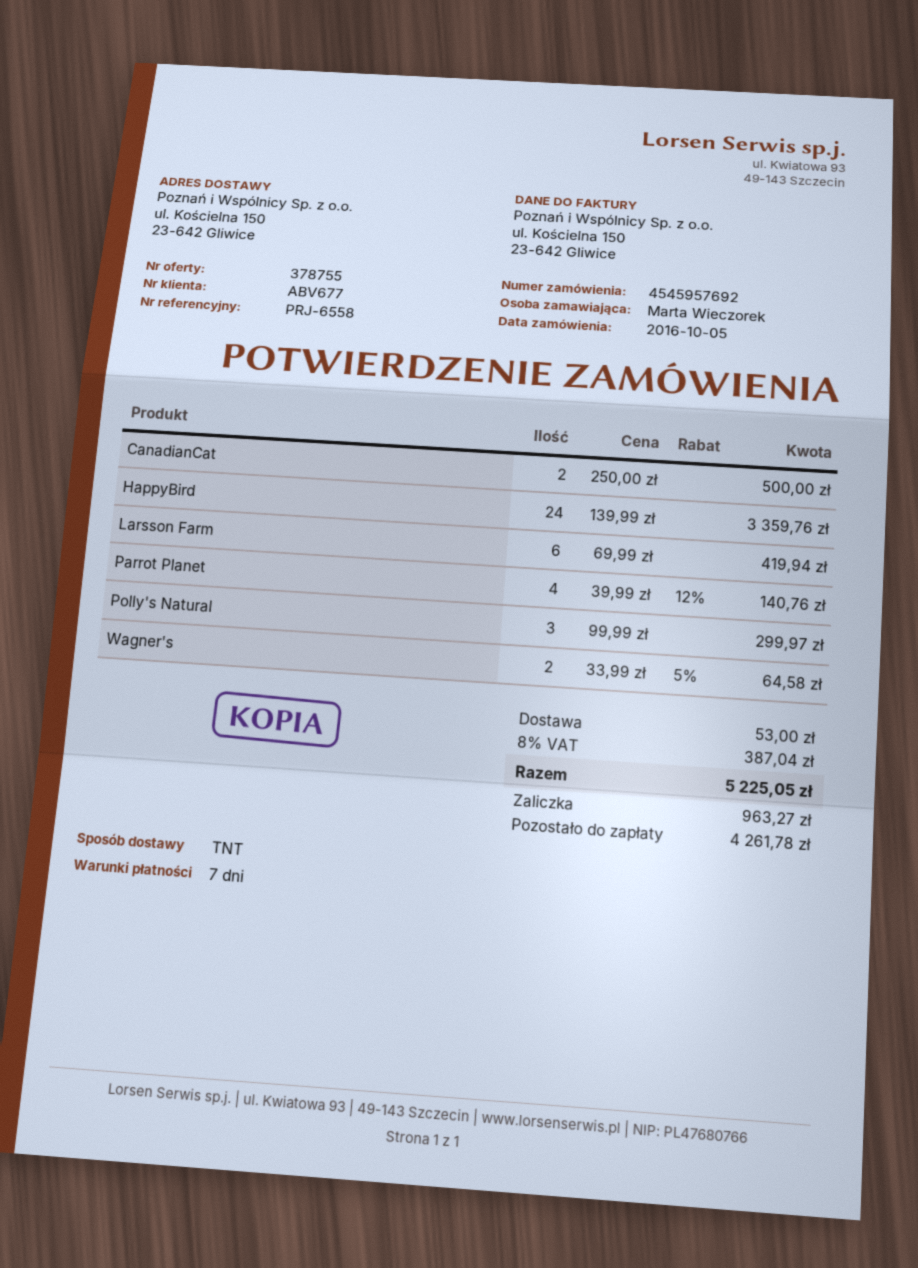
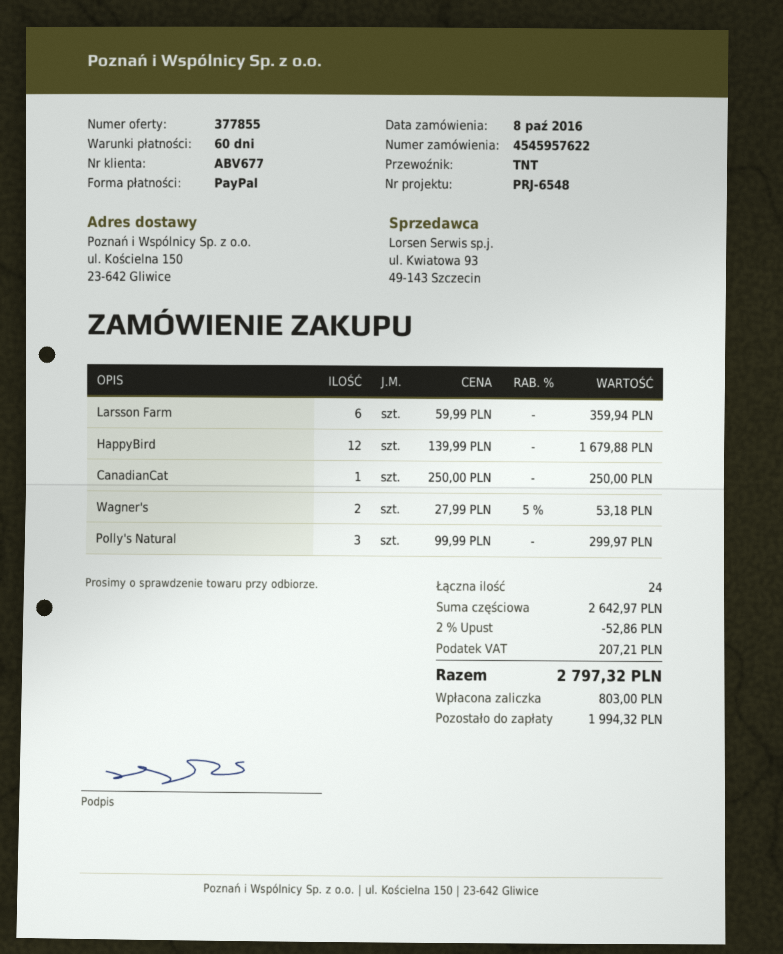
quote number: 378755 -> 377855
order number: 4545957692 -> 4545957622
order date: 2016-10-05 -> 2016-10-08
payment terms: 7 days -> 60 days
reference: PRJ-6558 -> PRJ-6548
CanadianCat: 2 x 250.00 = 500.00 -> 1 x 250.00 = 250.00
HappyBird: 24 x 139.99 = 3359.76 -> 12 x 139.99 = 1679.88
Larsson Farm: 6 x 69.99 = 419.94 -> 6 x 59.99 = 359.94
Parrot Planet: 4 x 39.99 - 12% = 140.76 -> none
Wagner's: 2 x 33.99 - 5% = 64.58 -> 2 x 27.99 - 5% = 53.18
discount: none -> 2% = 52.86
shipping: 53.00 -> none
tax: 387.04 -> 207.21
total: 5225.05 -> 2797.32
deposit: 963.27 -> 803.00
balance: 4261.78 -> 1994.32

▶ _PROBLEM TO SOLVE_: Every entry, exactly as written: transcribe it, passing over any pictures.

▶ _EXERCISE RESULT_:
quote number: 378755 -> 377855
order number: 4545957692 -> 4545957622
order date: 2016-10-05 -> 2016-10-08
payment terms: 7 days -> 60 days
reference: PRJ-6558 -> PRJ-6548
CanadianCat: 2 x 250.00 = 500.00 -> 1 x 250.00 = 250.00
HappyBird: 24 x 139.99 = 3359.76 -> 12 x 139.99 = 1679.88
Larsson Farm: 6 x 69.99 = 419.94 -> 6 x 59.99 = 359.94
Parrot Planet: 4 x 39.99 - 12% = 140.76 -> none
Wagner's: 2 x 33.99 - 5% = 64.58 -> 2 x 27.99 - 5% = 53.18
discount: none -> 2% = 52.86
shipping: 53.00 -> none
tax: 387.04 -> 207.21
total: 5225.05 -> 2797.32
deposit: 963.27 -> 803.00
balance: 4261.78 -> 1994.32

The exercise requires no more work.